Motivation: Reading Requires Skill and Will
Teaching Reading in the 21st Century is subtitled “Motivating All Learners.” Motivation has always been important, but in today’s world it is absolutely crucial. Today, many children come to school unmotivated, uninterested, and even with negative attitudes toward school. While national reading scores are stagnant, the amount of reading by children and adolescents has been declining for a decade or more with upper elementary and middle school students experiencing the most severe declines in leisure reading. Many children come to school having been mesmerized by the siren-like content of games and other enticements presented on an array of electronic devices including game consoles, hand-held controllers, pads, pods, and phones.
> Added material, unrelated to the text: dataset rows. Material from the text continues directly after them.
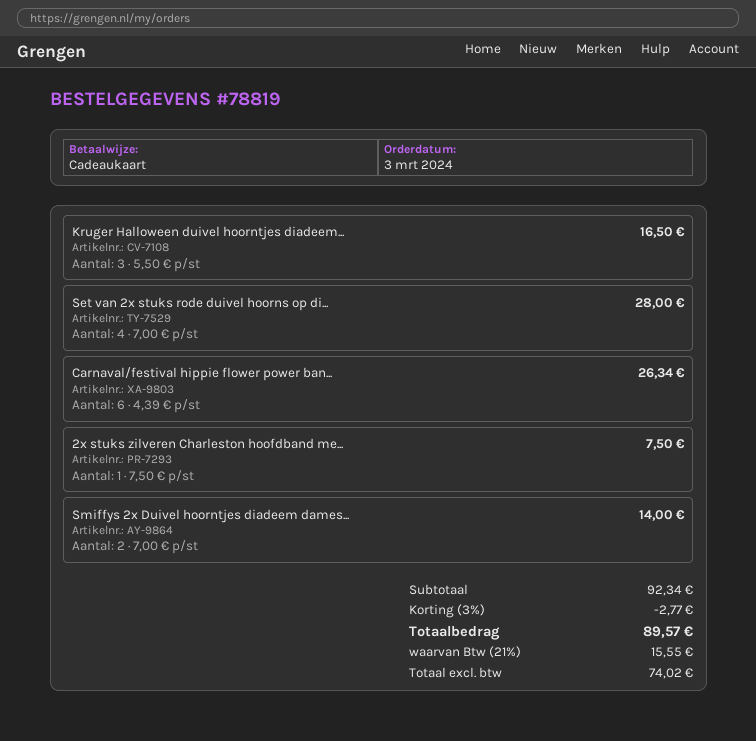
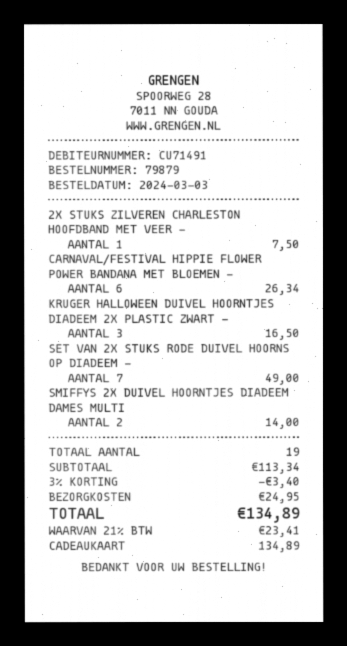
order number: 78819 -> 79879
Set van 2x stuks rode duivel hoorns op di...: 4 for 28.00 -> 7 for 49.00
subtotal: 92.34 -> 113.34
discount: 3% = 2.77 -> 3% = 3.40
shipping: none -> 24.95
tax: 21% = 15.55 -> 21% = 23.41
total: 89.57 -> 134.89

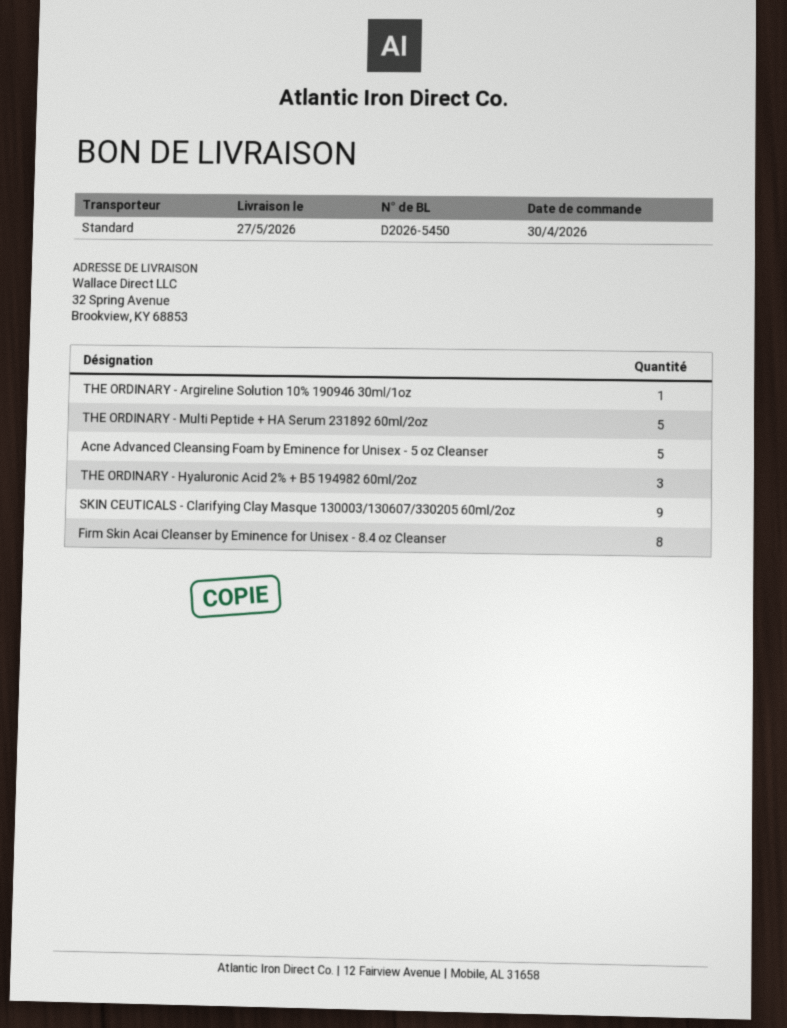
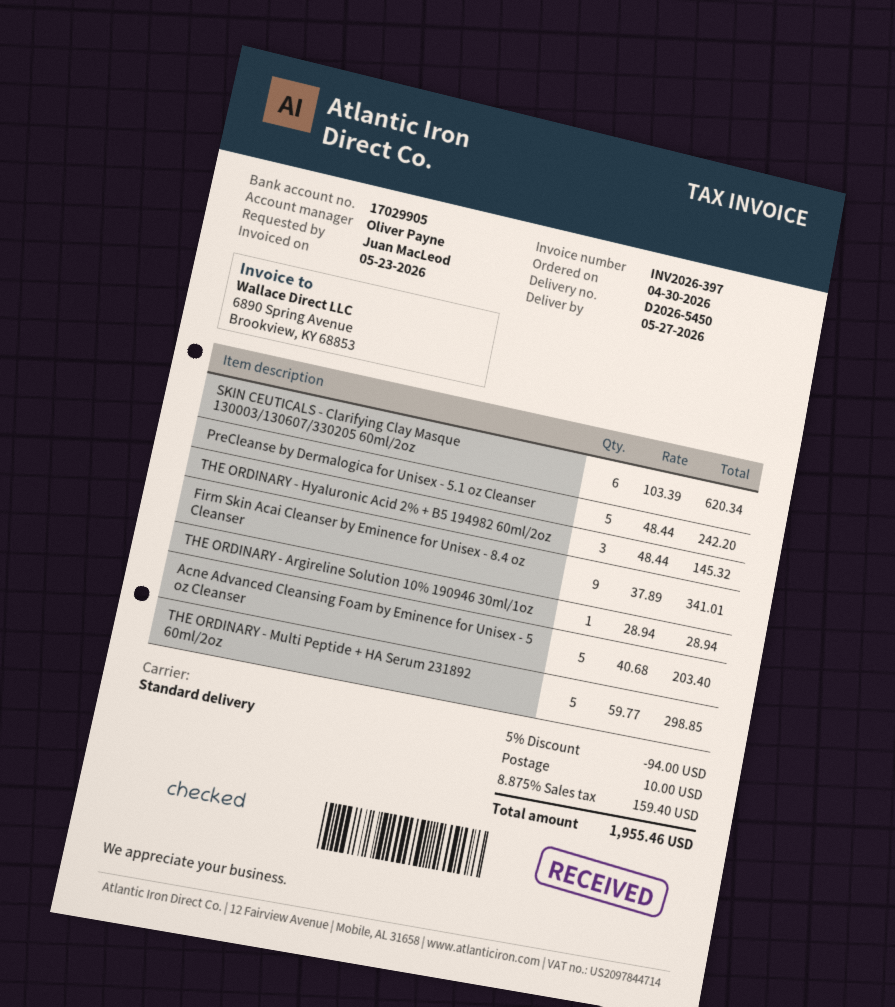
SKIN CEUTICALS - Clarifying Clay Masque 130003/130607/330205 60ml/2oz: 9 -> 6
Firm Skin Acai Cleanser by Eminence for Unisex - 8.4 oz Cleanser: 8 -> 9
PreCleanse by Dermalogica for Unisex - 5.1 oz Cleanser: none -> 5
Teaching Reading in the 21st Century was crafted with these factors firmly in mind.
The foundation for making elementary classrooms a seedbed for motivation and engagement is to make the classroom and the school a literate environment—an environment in which reading, writing, and discussion are fundamental, fostered, nurtured, and necessary.
Frequent use of intrinsic motivation stimulating and building interest in all students.
Judicious use of extrinsic motivation rewards that are carefully planned and integrated into daily activities.·
To succeed in reading and in school, students need to experience a great deal of success and develop positive attitudes about themselves as learners, about their ability to succeed in school, and about the instructional goals that they and their teachers set.
Chapter 3 begins by stressing the huge importance of motivation and the multiple factors that motivate a child to read. Then it describes specific ways of making the classroom a literate environment, explores ways to nurture intrinsicmotivation for reading, and discusses tools useful for extrinsic motivation.
In school we asked students to engage in some complex thinking and complete some difficult activities. If we want students to try hard teachers must ensure that learning tasks have value, interest, and help children realize how much they have grown as readers and writers.